Pre-draft measurables
| Height | Weight | Arm length | Hand span | 40-yard dash | 10-yard split | 20-yard split | 20-yard shuttle | Three-cone drill | Vertical jump | Broad jump | Bench press |
| 5 ft 9+1⁄2 in (1.77 m) | 210 lb (95 kg) | 29+1⁄4 in (0.74 m) | 9+1⁄2 in (0.24 m) | 4.82 s | 1.74 s | 2.83 s | 4.17 s | 7.00 s | 32.5 in (0.83 m) | 9 ft 5 in (2.87 m) | 23 reps |
All values from NFL Combine

=== Chicago Bears ===
Stecker spent the 1999 training camp with the Chicago Bears; however, he did not make the active roster.

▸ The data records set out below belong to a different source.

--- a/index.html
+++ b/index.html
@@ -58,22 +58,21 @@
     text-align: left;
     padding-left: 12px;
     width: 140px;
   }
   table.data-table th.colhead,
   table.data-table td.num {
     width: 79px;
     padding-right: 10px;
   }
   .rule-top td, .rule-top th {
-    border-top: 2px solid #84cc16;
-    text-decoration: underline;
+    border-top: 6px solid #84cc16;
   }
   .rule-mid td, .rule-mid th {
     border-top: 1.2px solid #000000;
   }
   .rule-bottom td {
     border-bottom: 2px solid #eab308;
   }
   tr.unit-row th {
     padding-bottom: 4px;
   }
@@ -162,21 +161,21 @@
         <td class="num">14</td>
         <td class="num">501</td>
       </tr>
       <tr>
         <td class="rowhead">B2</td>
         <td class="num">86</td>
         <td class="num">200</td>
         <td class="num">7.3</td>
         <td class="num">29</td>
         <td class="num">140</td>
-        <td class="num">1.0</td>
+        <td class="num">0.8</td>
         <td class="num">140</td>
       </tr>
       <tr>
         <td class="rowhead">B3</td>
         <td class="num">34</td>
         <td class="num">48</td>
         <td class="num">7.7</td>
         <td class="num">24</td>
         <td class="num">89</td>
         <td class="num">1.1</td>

=== Scottish Claymores ===
Before the 2000 season, the Tampa Bay Buccaneers allocated Stecker to the Scottish Claymores of NFL Europe. Stecker led the league in total scrimmage yards through the first two weeks in the season. He wound up garnering Offensive MVP honors.

=== Tampa Bay Buccaneers ===
Early in his career in Tampa Bay, Stecker credits Fred McAfee for bolstering his confidence. During the 2000 season, Stecker began returning kickoffs for the Bucs. During his four years with the team, he became a core special teams player, along with sporadic duty as a pass-catching back. He also won Super Bowl XXXVII with the team before leaving after 2003.

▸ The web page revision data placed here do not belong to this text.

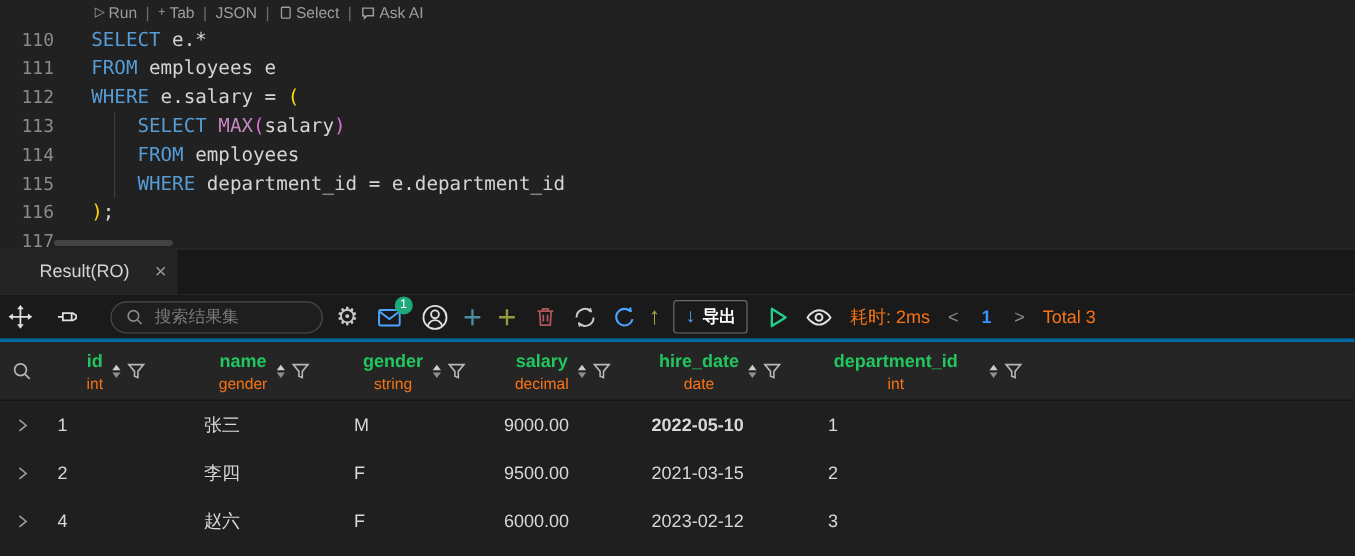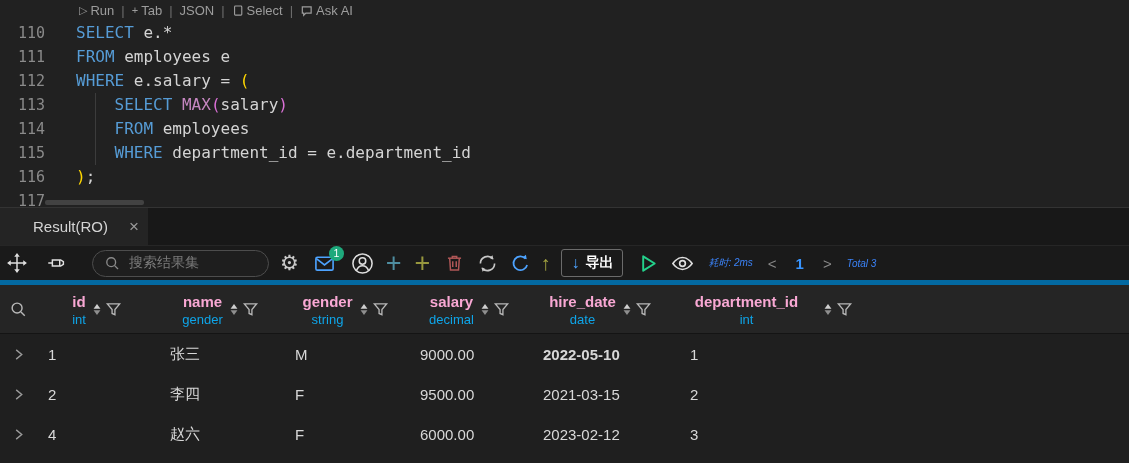--- a/index.html
+++ b/index.html
@@ -29,49 +29,49 @@
   .hscroll { position:absolute; left:45px; top:200px; width:99px; height:5px; background:#424242; border-radius:2px; }
 
   
   .panel { position:absolute; top:207px; left:0; right:0; bottom:0; background:#1f1f1f; border-top:1px solid #333; }
   .tabstrip { height:38px; background:#181818; border-bottom:1px solid #262626; display:flex; }
   .tab { width:148px; background:#242424; display:flex; align-items:center; gap:21px;
          padding:0 12px; color:#d4d4d4; font-size:15px; cursor:pointer; }
   .tab .close { margin-left:auto; color:#9a9a9a; font-size:17px; line-height:1; cursor:pointer; }
 
   .toolbar { height:39px; background:#1a1a1a; display:flex; align-items:center;
-             border-bottom:5px solid #0369a1; color:#d0d0d0; }
+             border-bottom:3px solid #0369a1; color:#d0d0d0; }
   .tb { flex:none; display:flex; align-items:center; justify-content:center; cursor:pointer; }
   .searchbox { margin-left:24px; width:177px; height:27px; border:1px solid #4d4d4d; border-radius:14px;
                background:#1e1e1e; display:flex; align-items:center; gap:9px; padding:0 11px;
                color:#7a7a7a; font-size:14px; cursor:text; }
   .gear { font-size:21px; color:#c9c9c9; }
   .mailwrap { position:relative; }
   .badge { position:absolute; top:-7px; right:-8px; width:15px; height:15px; border-radius:50%;
            background:#1ea97c; color:#fff; font-size:10.5px; display:grid; place-items:center; }
   .plus { font-size:27px; font-weight:300; line-height:1; }
   .plus.teal { color:#4e8da0; }
   .plus.olive { color:#97973e; }
   .uparrow { color:#a3a340; font-size:20px; }
   .exportbtn { margin-left:11px; height:28px; border:1px solid #6b6b6b; border-radius:3px;
                display:flex; align-items:center; gap:6px; padding:0 9px; color:#fff;
                font-size:14px; font-weight:700; cursor:pointer; }
   .dlarrow { color:#4da3ff; font-size:16px; font-weight:700; }
-  .elapsed, .total { color:#3b82f6; font-size:10px;font-style:italic; }
+  .elapsed, .total { color:#f97316; font-size:15px; }
   .chev { color:#8a8a8a; font-size:15px; }
   .pageno { color:#3794ff; font-size:15px; font-weight:700; }
 
   
   .ghead { height:49px; background:#252525; border-bottom:1px solid #141414;
            display:flex; align-items:center; }
   .gh-rowhdr { width:36px; flex:none; display:flex; justify-content:center; }
   .hcell { flex:none; display:flex; align-items:center; justify-content:center; gap:5px; cursor:pointer; }
   .htext { text-align:center; }
-  .hname { color:#f9a8d4; font-weight:700; font-size:15px; line-height:20px; }
-  .htype { color:#0ea5e9; font-size:13px; line-height:15px; }
+  .hname { color:#22c55e; font-weight:700; font-size:15px; line-height:20px; }
+  .htype { color:#f97316; font-size:13px; line-height:15px; }
   .hicons { display:flex; align-items:center; gap:2px; }
   .grow { height:40px; display:flex; align-items:center; }
   .gcell { flex:none; color:#d8d8d8; font-size:15px; }
   .rowhdr-cell { width:36px; flex:none; display:flex; justify-content:center; cursor:pointer; }
 </style>
 </head>
 <body>
 
 <div class="topstrip"></div>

=== New Orleans Saints ===
Signing with the New Orleans Saints before 2004, Stecker became a return man and scat back. Competing with established backs such as Reggie Bush and Deuce McAllister led to sparse playing time. He was placed on injured reserve during the 2008 season and did not return to the team the following year.

=== Atlanta Falcons ===
Stecker was signed by the Atlanta Falcons in the middle the 2009 season, where he played mostly on special teams. He carried the ball five times and caught it five times as well. The Packers also showed interest in Stecker in 2009.

=== Retirement ===
In April 2010, Stecker retired. He was tried out by the Green Bay Packers later that year but did not garner a contract offer.

== NFL career statistics ==

Legend
| Bold | Career high |

=== Regular season ===

| Year | Team | Games |  | Rushing |  |  |  |  | Receiving |  |  |  |  | Fumbles |  |
| GP | GS | Att | Yds | Avg | Lng | TD | Rec | Yds | Avg | Lng | TD | Fum | Lost |
| 2000 | TB | 10 | 0 | 12 | 31 | 2.6 | 14 | 0 | 1 | 15 | 15.0 | 15 | 0 | 1 | 1 |
| 2001 | TB | 13 | 0 | 24 | 72 | 3.0 | 17 | 1 | 10 | 101 | 10.1 | 35 | 1 | 0 | 0 |
| 2002 | TB | 16 | 1 | 28 | 174 | 6.2 | 59 | 0 | 13 | 69 | 5.3 | 12 | 0 | 3 | 2 |
| 2003 | TB | 16 | 1 | 37 | 125 | 3.4 | 15 | 0 | 9 | 48 | 5.3 | 14 | 1 | 1 | 0 |
| 2004 | NO | 16 | 3 | 58 | 244 | 4.2 | 42 | 2 | 29 | 174 | 6.0 | 26 | 0 | 1 | 1 |
| 2005 | NO | 15 | 4 | 95 | 363 | 3.8 | 32 | 0 | 35 | 281 | 8.0 | 41 | 0 | 3 | 3 |
| 2006 | NO | 12 | 1 | 4 | 11 | 2.8 | 4 | 0 | 19 | 190 | 10.0 | 48 | 0 | 0 | 0 |
| 2007 | NO | 16 | 6 | 115 | 448 | 3.9 | 26 | 5 | 36 | 211 | 5.9 | 26 | 0 | 1 | 1 |
| 2008 | NO | 6 | 0 | 8 | 43 | 5.4 | 12 | 0 | 9 | 52 | 5.8 | 12 | 1 | 0 | 0 |
| 2009 | ATL | 9 | 0 | 5 | 15 | 3.0 | 6 | 0 | 5 | 34 | 6.8 | 14 | 0 | 0 | 0 |
| Career |  | 129 | 16 | 386 | 1526 | 4.0 | 59 | 8 | 166 | 1175 | 7.1 | 48 | 3 | 10 | 8 |

=== Postseason ===

| Year | Team | Games |  | Rushing |  |  |  |  | Receiving |  |  |  |  | Fumbles |  |
| GP | GS | Att | Yds | Avg | Lng | TD | Rec | Yds | Avg | Lng | TD | Fum | Lost |
| 2002 | TB | 3 | 0 | 4 | 18 | 4.5 | 9 | 0 | 1 | 3 | 3.0 | 3 | 0 | 0 | 0 |
| 2006 | NO | 2 | 0 | 0 | 0 | 0.0 | 0 | 0 | 0 | 0 | 0.0 | 0 | 0 | 0 | 0 |
| Career |  | 5 | 0 | 4 | 18 | 4.5 | 9 | 0 | 1 | 3 | 3.0 | 3 | 0 | 0 | 0 |

==Personal life==
Stecker's wife Kara is the daughter of Diane Hendricks and the late Ken Hendricks, founder of ABC Supply. They have two children, daughter, Skylar, and son, Dorsett.Dorsett has committed to UW- Madison for football. Skylar is a singer: by age 12 she had sung the national anthem at Wisconsin Badgers, New Orleans Saints, UCLA, and Green Bay Packers games.